Der Junge ruft: „unser Motor ist ausgefallen“. Die kleine Malö gerät gefährlich nah an den Tanker. Damit nicht genug, wird gegen seine Bordwand gedrückt und mit kreischendem Geräusch kratzt die Saling an der Bordwand des Stahlriesen entlang. Die Decksmannschaft des Cargos kann nicht helfen. Gute 15 Meter trennen sie vom Geschehen unterhalb. Dann die rettende Leine. Der Holländer schnappt sie und zieht den Havaristen zu sich heran. Das Boot schlittert weiter vorwärts verhakt sich im Ankergeschirr des Helfers. Ich stehe auf den wackeligen Bohlen, die mit Gummimatten belegt sind. Mit Schwung weitergeschoben durch das starke Schraubenwasser des Frachters kommt die Yacht auf mich zu. Schnell greife ich eine weitere Leine und belege. Die Fahrt ist aufgestoppt und die Familie kann erstmal aufatmen. Schäden begutachten und durchschnaufen. Die Bordfrau atmet hörbar aus. Auch ohne das Malheur des kleinen Seglers war die Anfahrt auf die Schleuse Kiel Holtenau ein reines Tohuwabohou.

Scenebild; die Havarie wollten wir nicht knipsen

Am viel zu kurzen Wartesteg mit Zahlautomat bildete sich ein riesiger Pulk wartender Boote in mehreren Viererpäckchen. Die Entgegenkommer legten auch noch zusätzlich aussen am jeweils letzten Schiff an oder liessen einen Mann übersetzen, um zur Zahlstelle zu kommen.

Es gibt nur eine einzige für beiden Fahrtrichtungen. Nach zwei geschlagenen Stunden die knarzende Durchsage „ Spoooortbode zügig einfahren“. Die einzige Schleusenkammer in Bedienung war bereits von einem grossen Frachtschiff belegt.
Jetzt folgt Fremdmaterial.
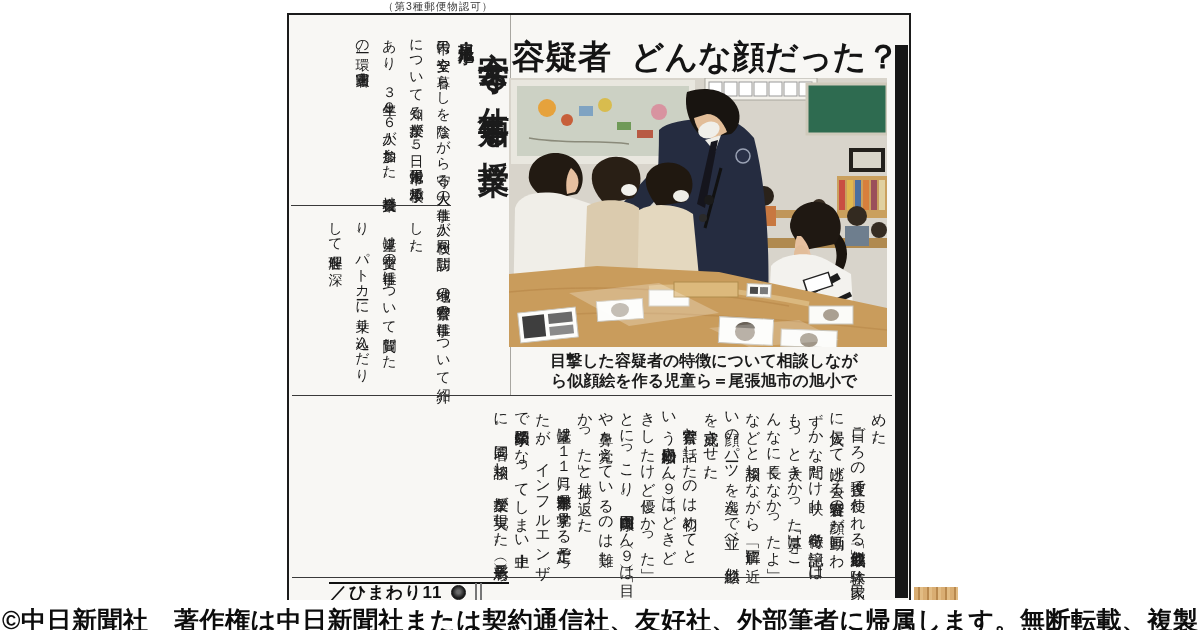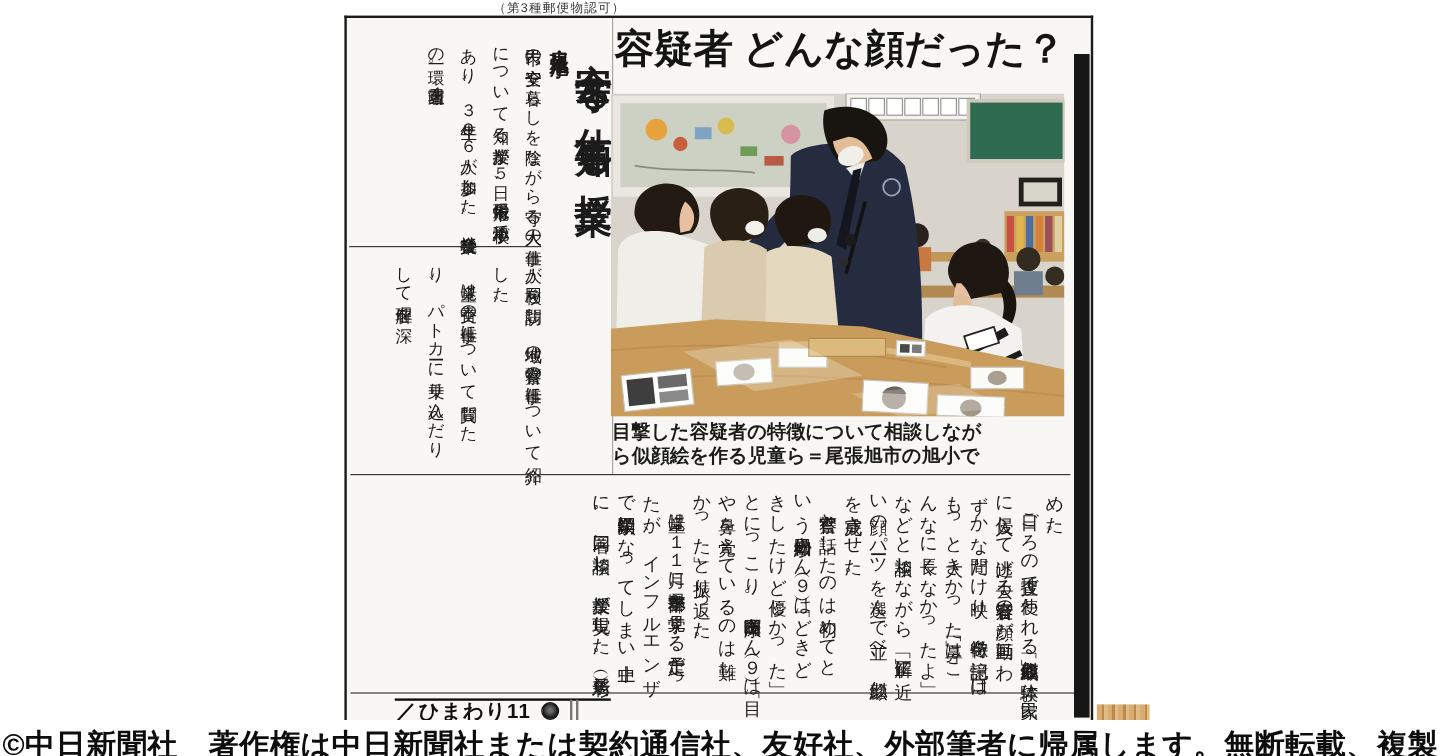"（第3種郵便物認可）" .postal-notice { margin-left: 28px -> none }
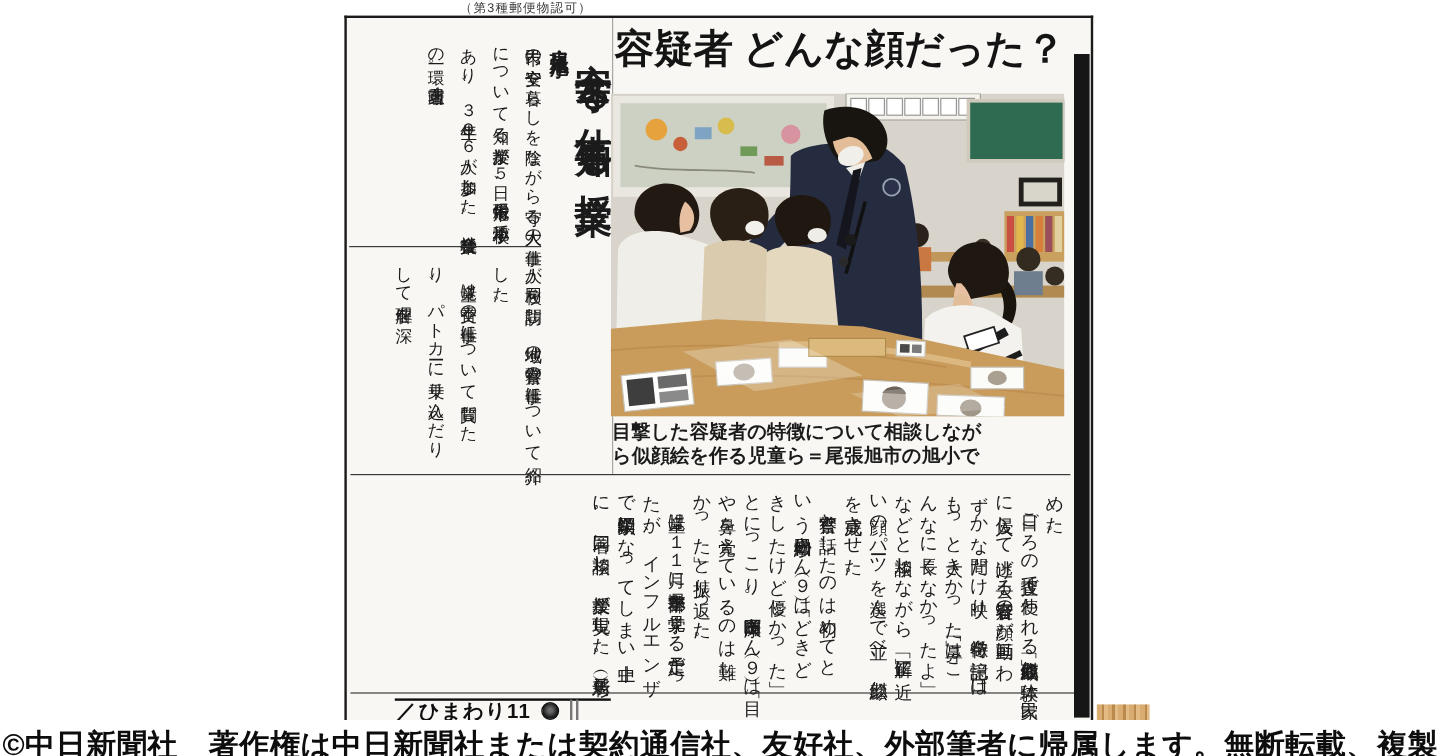"容疑者 どんな顔だった？" .main-headline { font-family: Liberation Serif, serif -> Liberation Mono, monospace; top: 4px -> 20px }
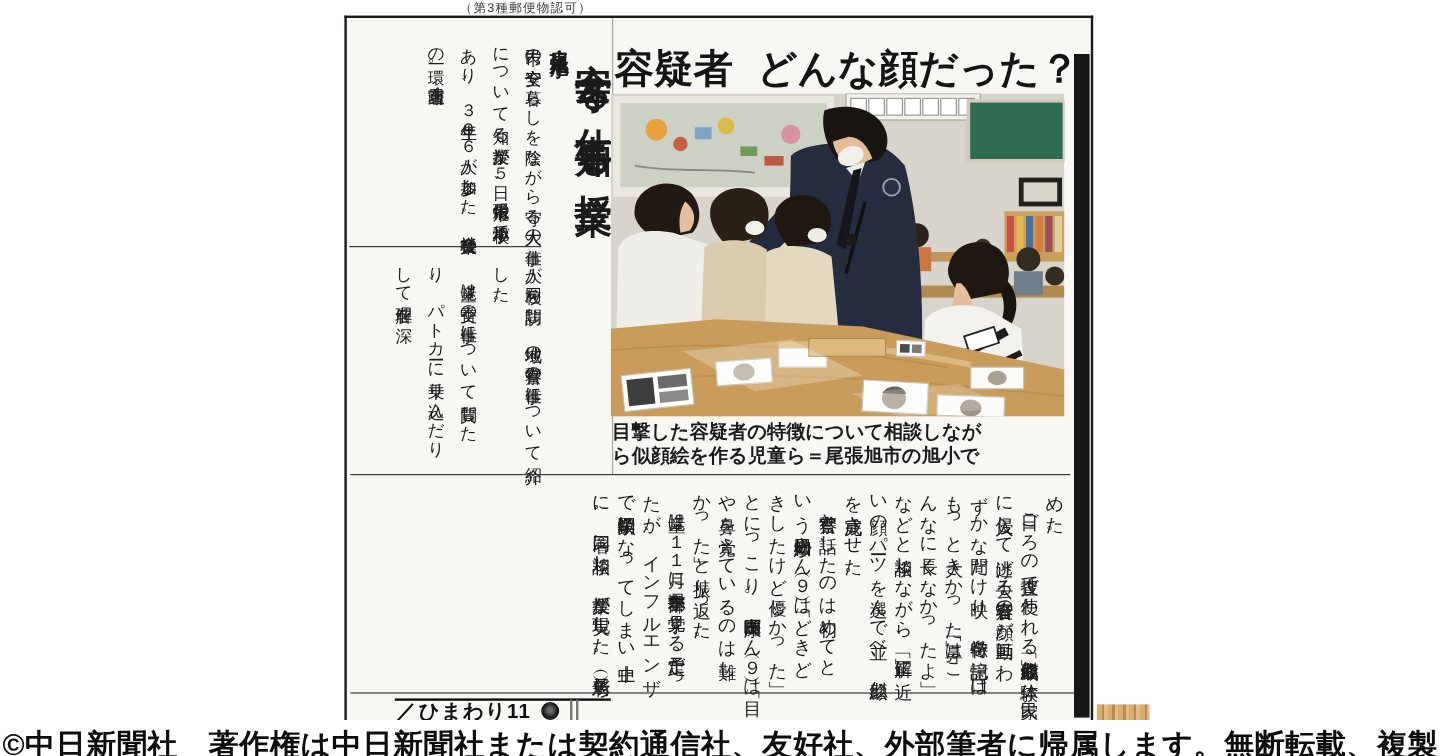"目撃した容疑者の特徴について相談しなが" .caption { text-align: left -> center }
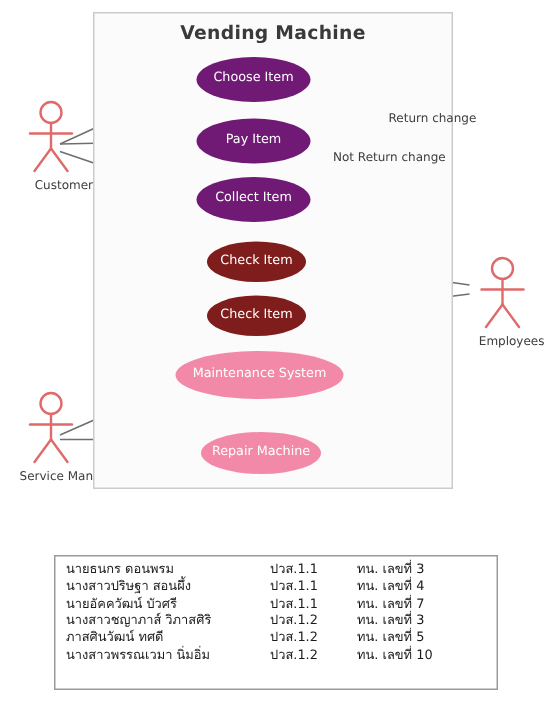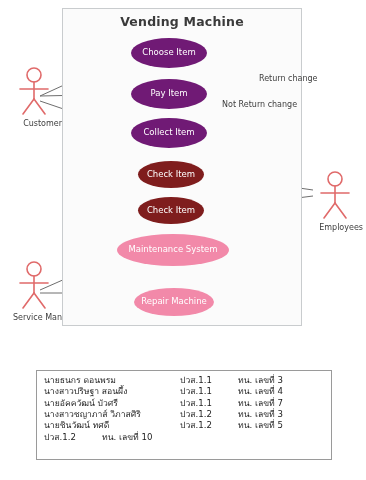"นายชินวัฒน์ ทศดี" span.member-name { text: นายชินวัฒน์ -> ภาสศินวัฒน์ }
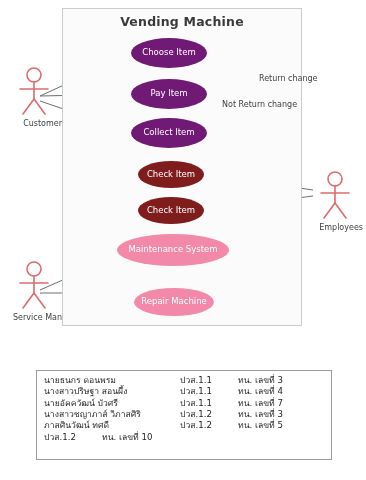"นางสาวพรรณเวมา นิ่มอิ่ม" span.member-name { html: none -> <span>นางสาวพรรณเวมา นิ่มอิ่ม</span> }
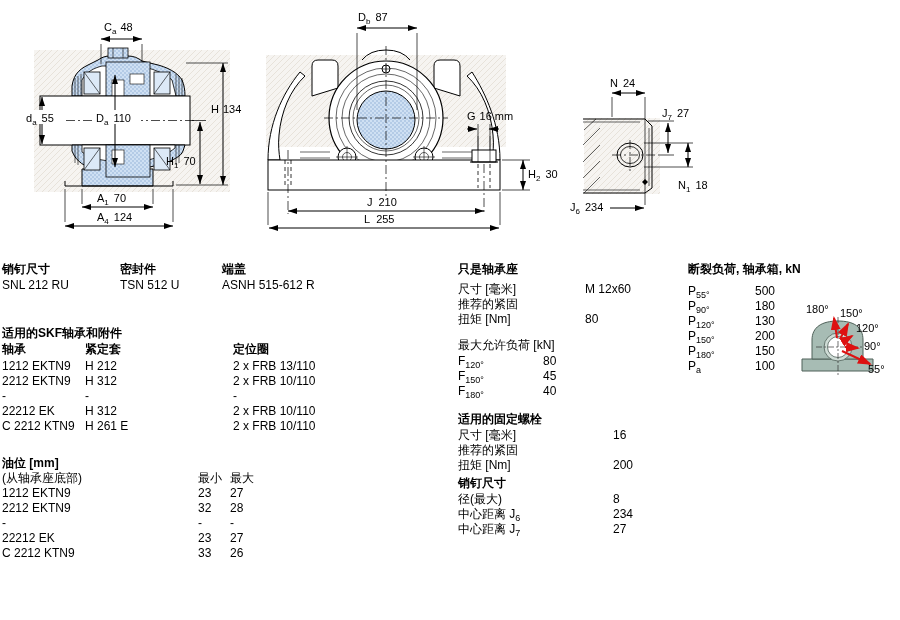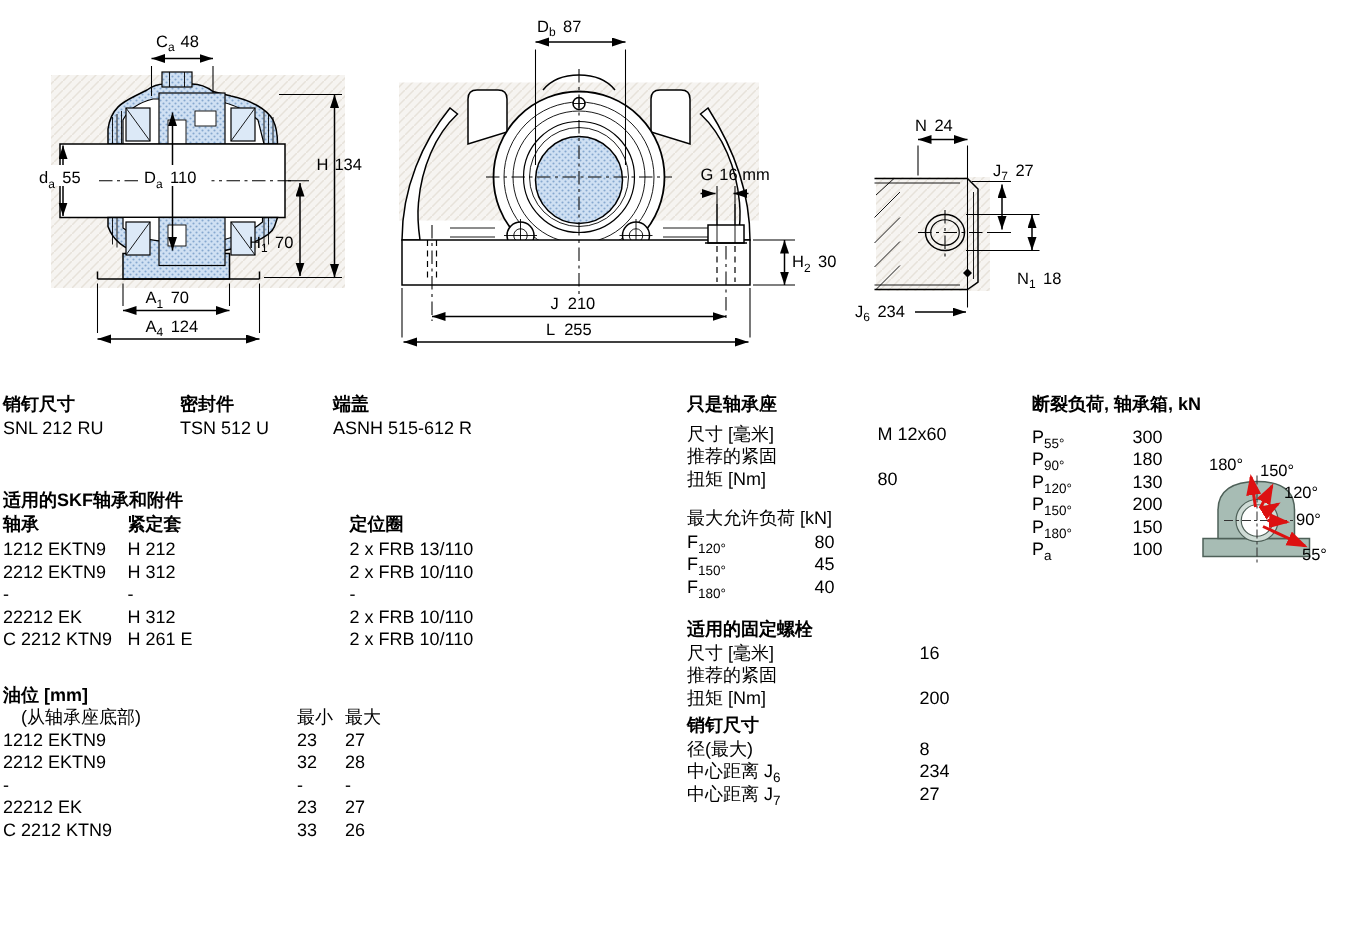"300" span.c { text: 300 -> 500 }
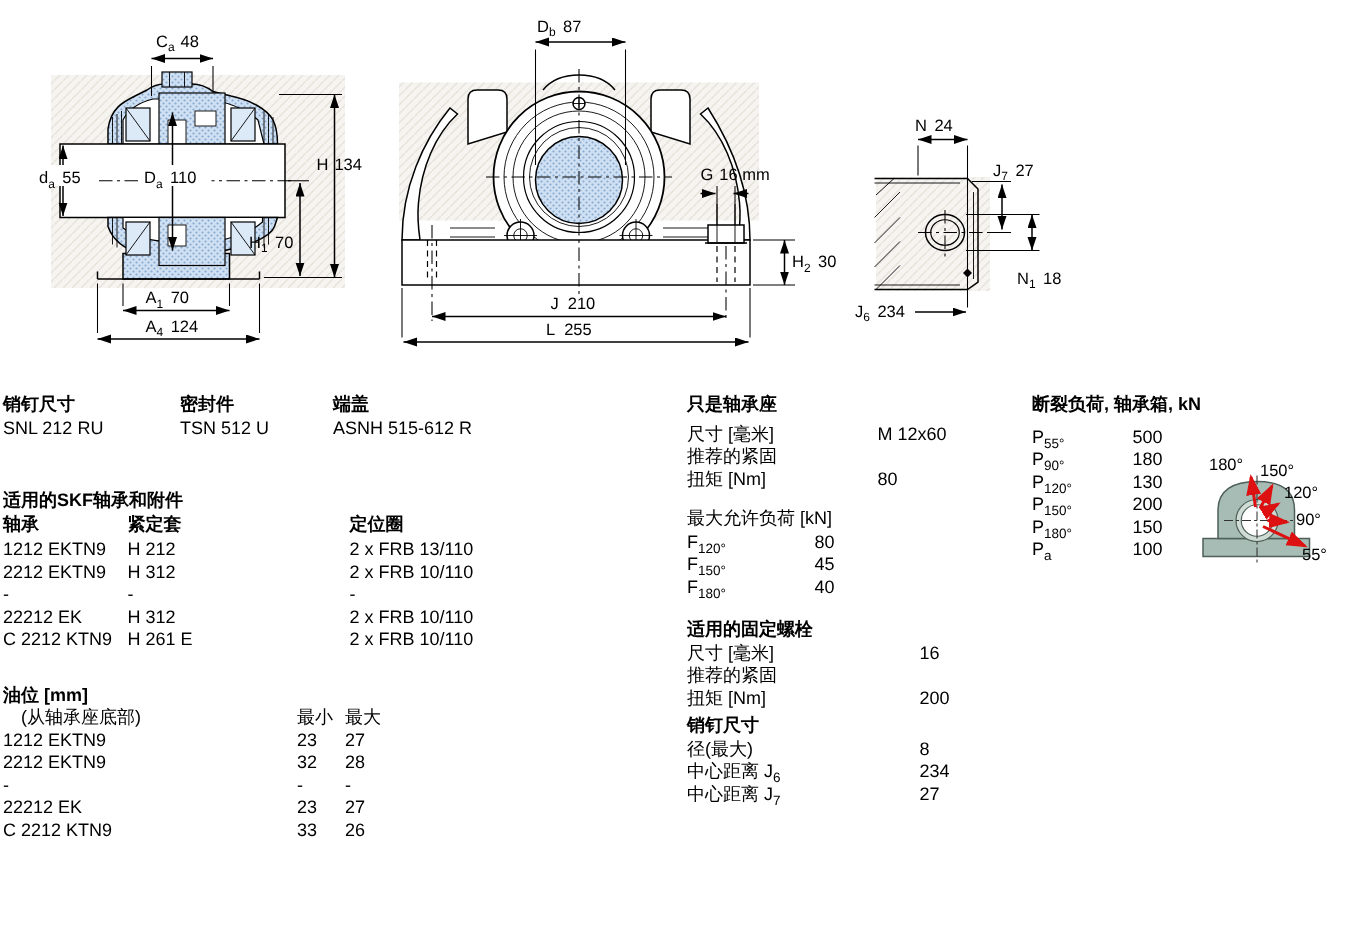"(从轴承座底部)" span.c { left: 12px -> 0 }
Im Entenmarsch sollten sich alle Boote seitlich vorbeidrücken in einer schmalen Rinne der paar verbliebenen Meter vorbei am strudelnden Heckwasser. Die Kolonne schob sich eng an eng Meter um Meter rein. Kaum im Einzugsbereich des Schraubenwassers verdrifteten wir. Unser Hintermann wollte sich noch zwischen uns und den Cargo schieben, aber das ging schief. Beinah wäre er in uns reingefahren. Axel ruft: „ Spring schnell ab“. Während das Schiff noch in Fahrt an den Schwimmpontons entlang läuft, muss ich runter. Die Lücke unter mir wird schnell gefährlich grösser. Ich taxiere genau und lande auf dem Ponton. Die Leinen mitführend geht es nun wie bei einem Dompteur in der Magnege im Schritttempo weiter vor. Endlich können wir belegen. So eine Schleusung brauchen wir so schnell nicht noch mal. Endlich auf der Förde erschliesst sich ein Bild friedlicher Wochenendsegelei. Die Luft ist schwül, der Himmel bedeckt. Unter Genua geht es Laboe entgegen. Das Ehrenmal zeichnet sich schon ab im Dunst. Die Euphorie der sich aus dem Kanal ergiessenden Yachten steigert sich. Alles stiebt auseinander wie tollende Fühlen auf der Weide. Unter einer krachtigen Wolkenwalze die ordentliche Böen heranschiebt geling uns ein schwungvoller Anleger. Heute hat sich der Skipper seinen Anlege Kaffee mehr als verdient. Geschickt hat er uns durch Getümmel, strömende Fluten und zwischen Hindernissen manövriert. Wir beschliessen uns mit einem leckeren Fischgericht im Restaurant Fischküche zu belohnen. Vielleicht gewagt am Feiertagswochenende mit einem Platz zu rechnen, doch wir versuchen unser Glück. Eine weitere Schlacht ist zu schlagen. Auch hier warten, vorrücken, warten, vorrücken. Der Laden brummt wie ein Bienenstock. Endlich landen zweimal Lengfisch mit Linsensalat auf unseren Tellern. Mit vollen Bäuchen, gut gesättigt wandern wir noch zum Ehrenmal und am Fördestrand entlang. Die Förde hat sich geleert. Der Wind hat sich gelegt. Die Strandkörbe sind verwaist, nur vereinzelte Möwen lassen sich auf ihren Dächern nieder. Für viele geht in Laboe ein geruhsamer Urlaubstag vorüber, für uns ein ereignisreicher Reisetag.